Les personnes sans contrat de travail sûr peuvent réduire leur risque de décès prématuré de 20 % si elles obtiennent un emploi permanent, selon une étude du Karolinska Institutet publiée dans Le Journal d’épidémiologie et de communauté rapports. Selon les chercheurs, les résultats indiquent que la sécurité de l’emploi sur le marché du travail suédois doit être améliorée.
L’emploi précaire est un terme utilisé pour décrire les emplois comportant des contrats courts (par exemple, l’intérim), de faibles salaires et un manque d’influence et de droits, qui conduisent tous à une vie professionnelle sans prévisibilité ni sécurité.
Dans la présente étude, les chercheurs ont examiné comment cela affecte le risque de décès.
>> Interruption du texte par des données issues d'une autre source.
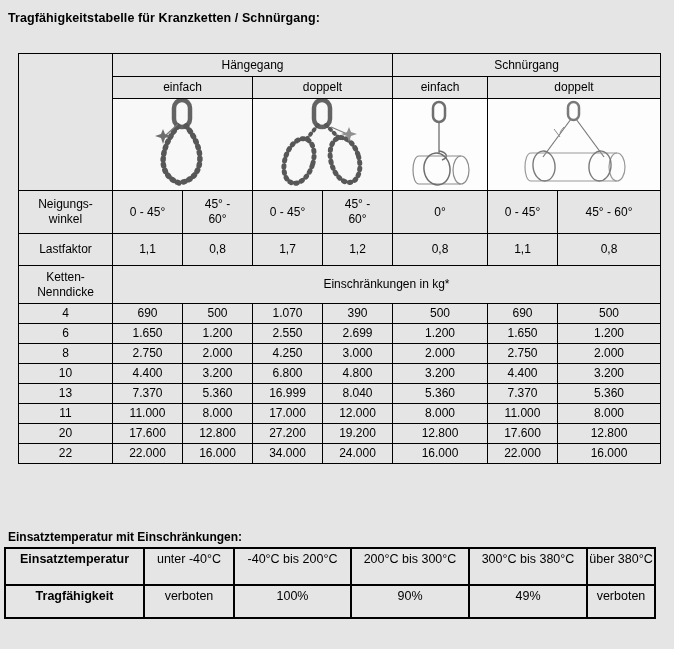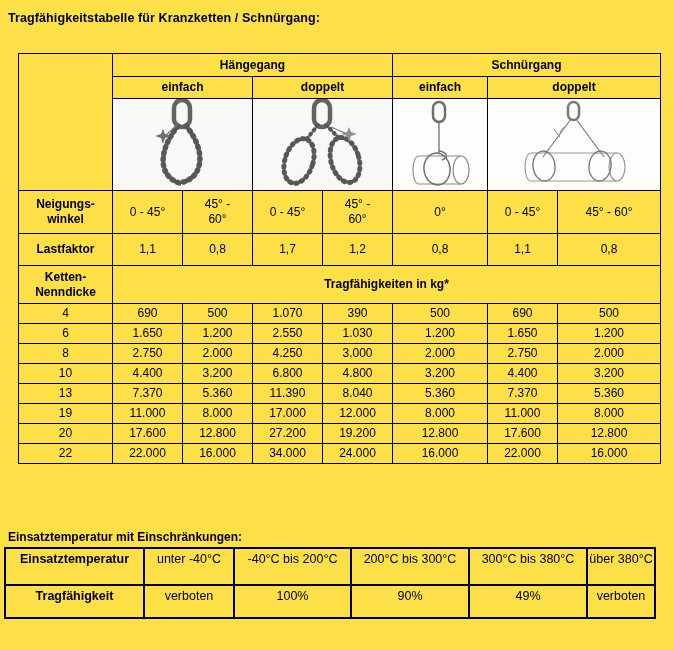"Tragfähigkeitstabelle für Kranzketten /" .page { background: #fde047 -> #e5e5e5 }
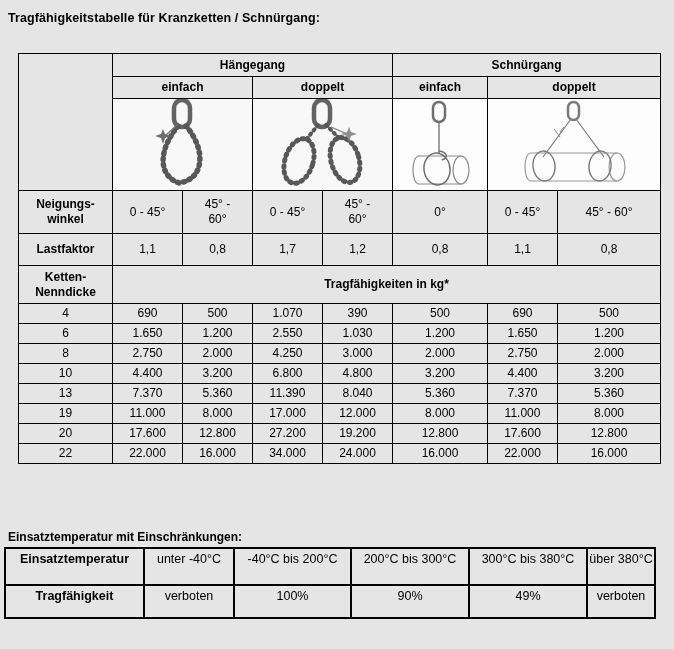"Hängegang" .main-table th { font-weight: bold -> normal }
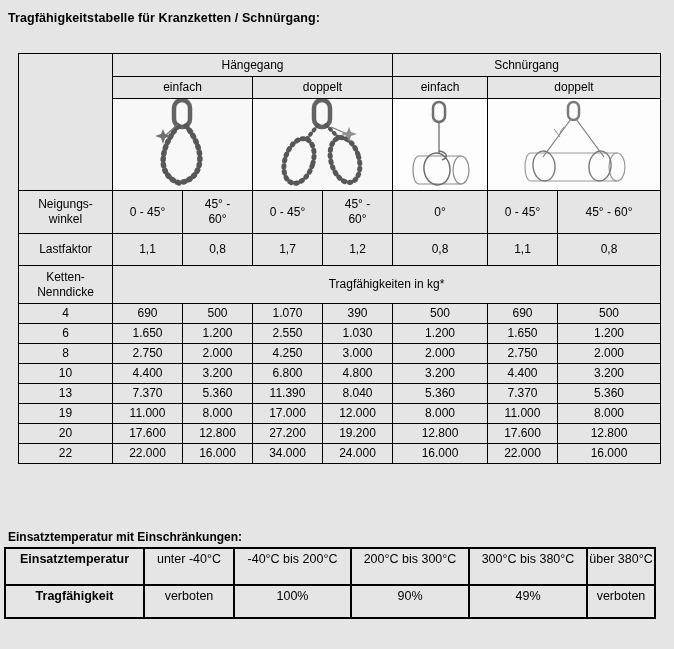"Tragfähigkeiten in kg*" th { text: Tragfähigkeiten -> Einschränkungen }
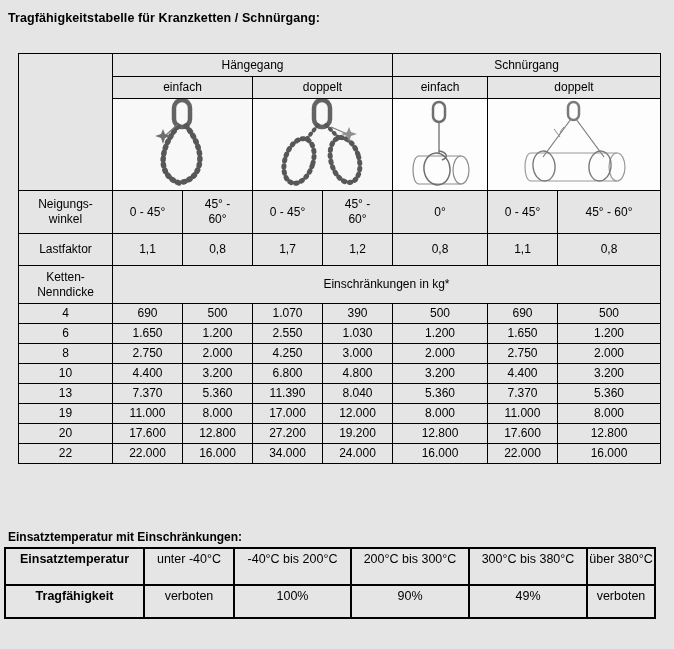"1.030" td { text: 1.030 -> 2.699 }
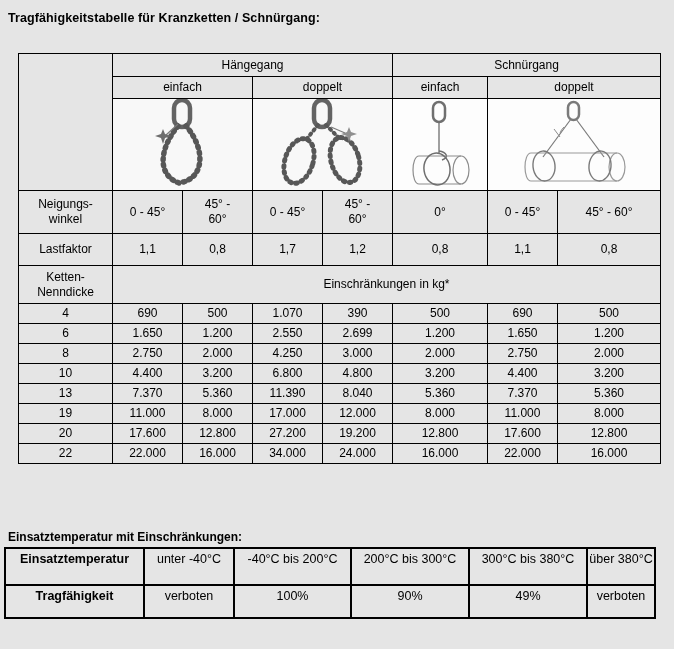"11.390" td { text: 11.390 -> 16.999 }
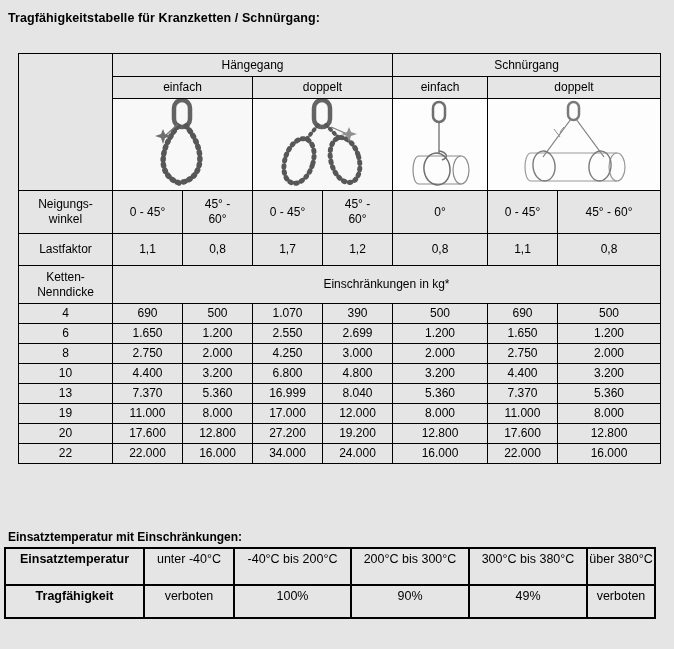"19" td { text: 19 -> 11 }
« Il s’agit de la première étude montrant que le passage d’un emploi précaire à un emploi sûr peut réduire le risque de décès », déclare le dernier auteur de l’article, Theo Bodin, professeur adjoint à l’Institut de médecine environnementale du Karolinska Institutet. « Cela revient à dire que le risque de décès prématuré est plus élevé si l’on continue à travailler sans contrat de travail sûr. »
Les chercheurs ont utilisé les données du registre de plus de 250 000 travailleurs suédois âgés de 20 à 55 ans, recueillies sur une période allant de 2005 à 2017. L’étude a porté sur des personnes qui travaillaient dans des conditions de travail précaires et qui ont ensuite opté pour des conditions de travail sûres.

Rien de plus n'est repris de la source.